Reviewed by Ira L. Strauber, Department of Political Science, Grinnell College

Prof. Barber has written one of the most intellectually serious, stimulating, and ingenious jurisprudential arguments I have read in quite some time. I say that as someone who does not share Barber's central premise that philosophy is essential to constitutional interpretation, and as one who doubts that philosophy necessarily leads teachers and critics to worry about the right things in constitutional law and politics. Yet, as unconvinced as I am of much of what he has to say, I am equally convinced that readers will be generally impressed with how Barber says it. Indeed, I expect to return to this engaged and engaging book again and again, to challenge myself to make better arguments about the purposes that ought to govern reading and writing about the Constitution.
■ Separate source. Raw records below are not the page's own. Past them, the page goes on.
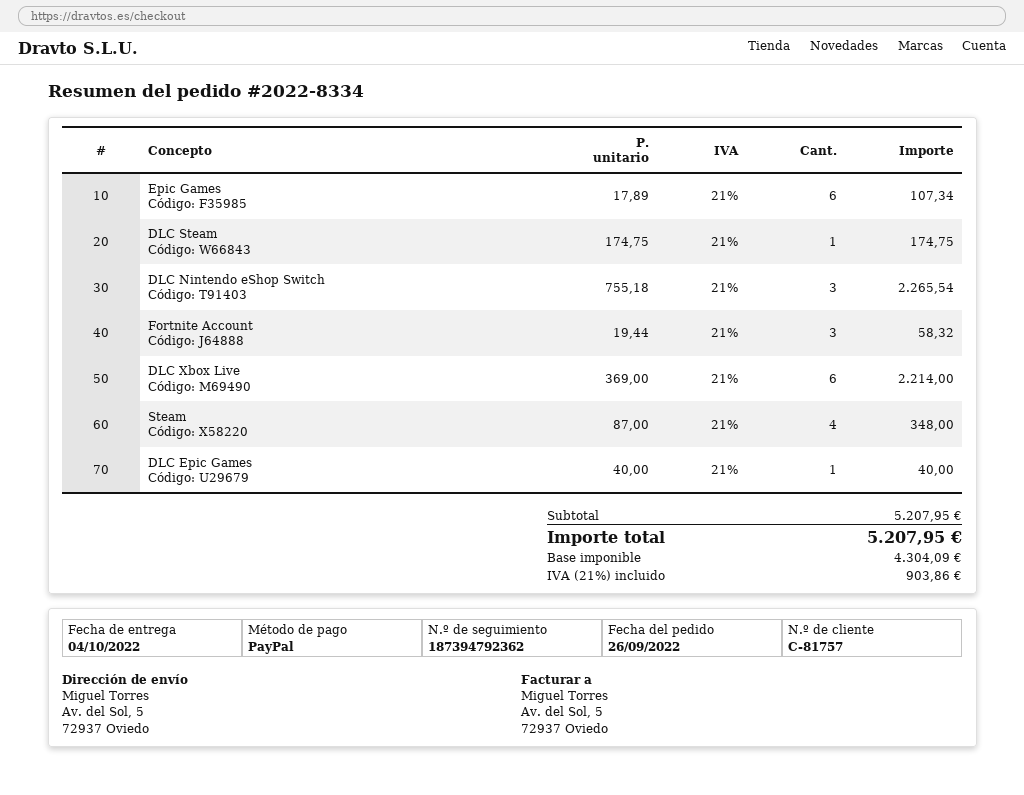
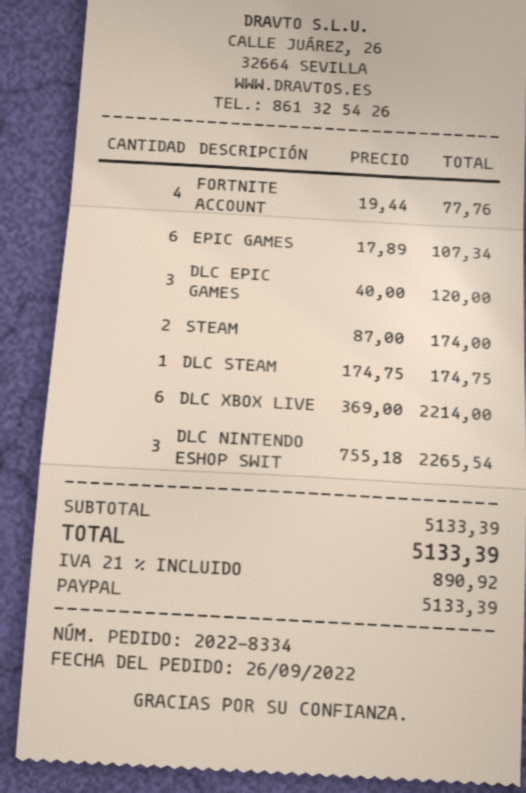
Fortnite Account: 3 x 19.44 = 58.32 -> 4 x 19.44 = 77.76
Steam: 4 x 87.00 = 348.00 -> 2 x 87.00 = 174.00
DLC Epic Games: 1 x 40.00 = 40.00 -> 3 x 40.00 = 120.00
subtotal: 5207.95 -> 5133.39
tax: 21% = 903.86 -> 21% = 890.92
total: 5207.95 -> 5133.39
The epistemological imperative that drives Barber's jurisprudence is moral realism: basically it is the idea that moral entities, like "justice," have a real existence. Barber argues that moral realism is embedded in the Constitution, and celebrates its appearance in the writings of Publius, John Marshall, and Ronald Dworkin in order to defend the thesis that an originalist interpretation of the Constitution requires fidelity to individual and minority rights that justifies, and even mandates, Warren Court-like judicial activism. Barber's animus is directed specifically against the New Right (e.g., Raoul Berger and Robert Bork), and more generally against elements of skepticism, relativism, antirationalism, and conventionalism wherever he finds them in constitutional commentary (e.g., in legal realism generally, and also in the writings of Alexander Bickel, Walter Berns, Michael Perry, Stanley Fish, and even in the work of Ronald Dworkin whom he otherwise takes up as an ally).

Barber intends to convince us that opposition to moral realism, individual and minority rights, and judicial activism is indefensible because that opposition cannot be justified successfully by the political philosophy of the founding, consistent and coherent theories of judicial review, or contemporary ethical theory. He also would have us see the opposition to his positions as a product of intellectually and morally degraded ethical theories that are inconsistent, incoherent, and just flat wrong when applied to the normative structure and content of the Constitution. Moral realism is also identified as the best philosophical defense for a liberal civic culture that teaches citizens to be open to the heterogeneity of differences of opinion, to commend themselves to the principle that differences are to be settled by reason, not force, and to aspire to search for political and moral truths in the same way as science teaches one to get closer to natural truths. These are obviously exceptionally ambitious, to say nothing of contentious, intentions, and the author, more often then not, is up to fulfilling them.

One of the great strengths of the inevitably abstract arguments made in defense of these intentions, and the criticisms or attacks (and make no mistake, these are sometimes attacks) against the opposition, is their accessibility. Barber's own arguments for moral realism and Constitutional interpretation are remarkable for their clarity, and readers will be readily able to assess them for their authoritativeness and for how effective they are against the claims of relativism, skepticism, and conventionalism.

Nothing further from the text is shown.